Sweet music

Street performers drown out homophobe’s hate speech in public square

(@newyorkrico | Instagram)

New York City is not the best place to voice homophobic hate in public. You’re likely to be met with many people who disagree with you.

That’s what one man discovered when he tried it in the city’s Union Square Park last Friday. The park is known for attracting all manner of public speakers.

The man starts to preach about the perils of being a member of LGBTQ community (it looks like he could be carrying a Bible under his arm), highlighting “the homosexual community has the highest suicide rate of any group.”

His comments did not go down well with a couple of student musicians nearby, who decided to play their instruments a little nearer and louder to drown out his words.

Related: Homophobe chases gay man out of subway and through the streets of New York in shocking video

The moment was caught on camera by New York-based filmmaker Nicolas Heller, who is known for his short films and mini-documentaries.

“I was running late to a meeting when I was passing through, so I only had two minutes to see what was up,” he told Queerty.

He shared the encounter to Instagram, saying “This strapping young gent (who clearly gets laid regularly) is preaching that the LGBTQ community is going to burn in hell, so street musicians @augie_bello and @roel.julian offer some foreground instrumentals.”

One of the saxophonists featured also re-shared the post to his own Instagram.

Augie Bello, the man on the Swagcycle, wrote: “Today @roel.julian and I were hanging and we stumbled upon some homophobic guy with a mic so we played over him.
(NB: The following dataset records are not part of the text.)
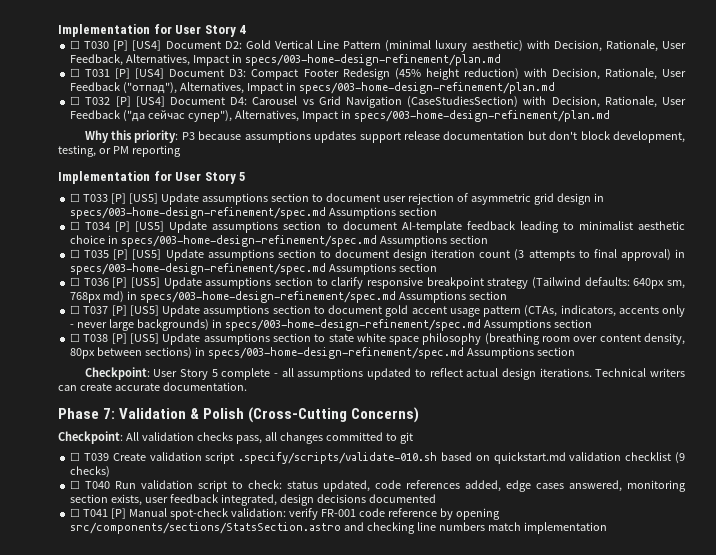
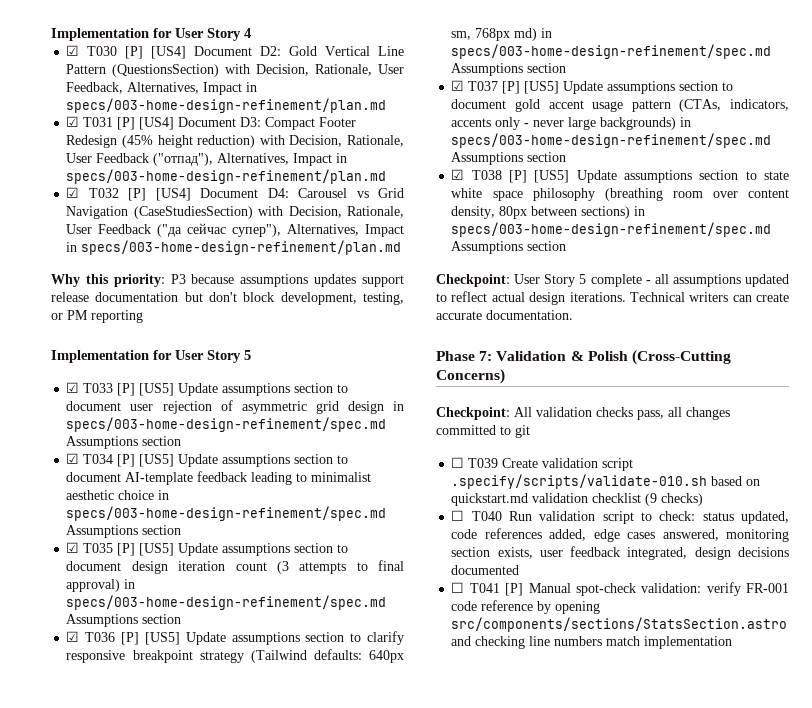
- ☐ T030 [P] [US4] Document D2: Gold Vertical Line Pattern (minimal luxury aesthetic) with Decision, Rationale, User Feedback, Alternatives, Impact in specs/003-home-design-refinement/plan.md
+ ☑ T030 [P] [US4] Document D2: Gold Vertical Line Pattern (QuestionsSection) with Decision, Rationale, User Feedback, Alternatives, Impact in specs/003-home-design-refinement/plan.md
- ☐ T031 [P] [US4] Document D3: Compact Footer Redesign (45% height reduction) with Decision, Rationale, User Feedback ("отпад"), Alternatives, Impact in specs/003-home-design-refinement/plan.md
+ ☑ T031 [P] [US4] Document D3: Compact Footer Redesign (45% height reduction) with Decision, Rationale, User Feedback ("отпад"), Alternatives, Impact in specs/003-home-design-refinement/plan.md
- ☐ T032 [P] [US4] Document D4: Carousel vs Grid Navigation (CaseStudiesSection) with Decision, Rationale, User Feedback ("да сейчас супер"), Alternatives, Impact in specs/003-home-design-refinement/plan.md
+ ☑ T032 [P] [US4] Document D4: Carousel vs Grid Navigation (CaseStudiesSection) with Decision, Rationale, User Feedback ("да сейчас супер"), Alternatives, Impact in specs/003-home-design-refinement/plan.md
- ☐ T033 [P] [US5] Update assumptions section to document user rejection of asymmetric grid design in specs/003-home-design-refinement/spec.md Assumptions section
+ ☑ T033 [P] [US5] Update assumptions section to document user rejection of asymmetric grid design in specs/003-home-design-refinement/spec.md Assumptions section
- ☐ T034 [P] [US5] Update assumptions section to document AI-template feedback leading to minimalist aesthetic choice in specs/003-home-design-refinement/spec.md Assumptions section
+ ☑ T034 [P] [US5] Update assumptions section to document AI-template feedback leading to minimalist aesthetic choice in specs/003-home-design-refinement/spec.md Assumptions section
- ☐ T035 [P] [US5] Update assumptions section to document design iteration count (3 attempts to final approval) in specs/003-home-design-refinement/spec.md Assumptions section
+ ☑ T035 [P] [US5] Update assumptions section to document design iteration count (3 attempts to final approval) in specs/003-home-design-refinement/spec.md Assumptions section
- ☐ T036 [P] [US5] Update assumptions section to clarify responsive breakpoint strategy (Tailwind defaults: 640px sm, 768px md) in specs/003-home-design-refinement/spec.md Assumptions section
+ ☑ T036 [P] [US5] Update assumptions section to clarify responsive breakpoint strategy (Tailwind defaults: 640px sm, 768px md) in specs/003-home-design-refinement/spec.md Assumptions section
- ☐ T037 [P] [US5] Update assumptions section to document gold accent usage pattern (CTAs, indicators, accents only - never large backgrounds) in specs/003-home-design-refinement/spec.md Assumptions section
+ ☑ T037 [P] [US5] Update assumptions section to document gold accent usage pattern (CTAs, indicators, accents only - never large backgrounds) in specs/003-home-design-refinement/spec.md Assumptions section
- ☐ T038 [P] [US5] Update assumptions section to state white space philosophy (breathing room over content density, 80px between sections) in specs/003-home-design-refinement/spec.md Assumptions section
+ ☑ T038 [P] [US5] Update assumptions section to state white space philosophy (breathing room over content density, 80px between sections) in specs/003-home-design-refinement/spec.md Assumptions section

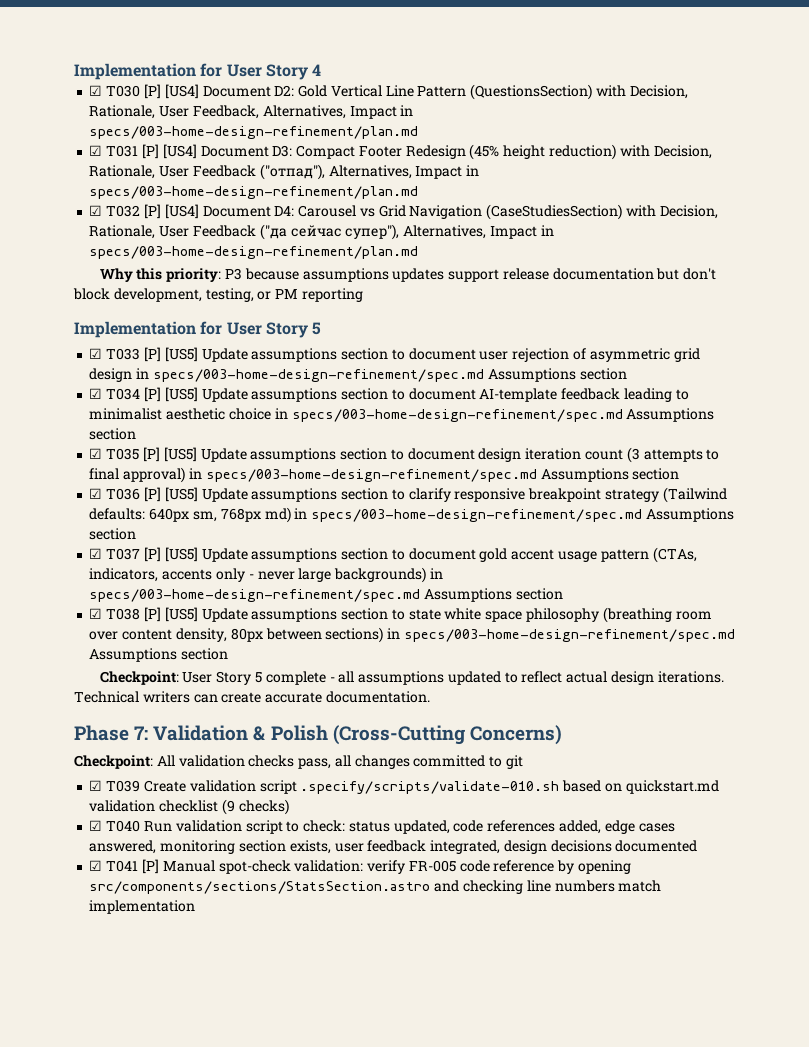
- ☐ T039 Create validation script .specify/scripts/validate-010.sh based on quickstart.md validation checklist (9 checks)
+ ☑ T039 Create validation script .specify/scripts/validate-010.sh based on quickstart.md validation checklist (9 checks)
- ☐ T040 Run validation script to check: status updated, code references added, edge cases answered, monitoring section exists, user feedback integrated, design decisions documented
+ ☑ T040 Run validation script to check: status updated, code references added, edge cases answered, monitoring section exists, user feedback integrated, design decisions documented
- ☐ T041 [P] Manual spot-check validation: verify FR-001 code reference by opening src/components/sections/StatsSection.astro and checking line numbers match implementation
+ ☑ T041 [P] Manual spot-check validation: verify FR-005 code reference by opening src/components/sections/StatsSection.astro and checking line numbers match implementation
Shoutout to @newyorknico for capturing this moment.”

Bello told Queerty, “Me and my friend Julian had just had lunch and were heading back to school (The New School For Jazz) when we heard this guy saying some really hateful homophobic things.

“What the video doesn’t show is what he said before we took out our saxophones. He was saying all gays will burn in hell and that they will be in a ring of fire. So I looked at Julian and he looked at me and we instantly had the exact same thought, to drown out the hate with our saxophones.

“Julian and I were shocked that the video went viral, but it also makes us extremely happy to see how much support there is for the LGBTQ+ community.”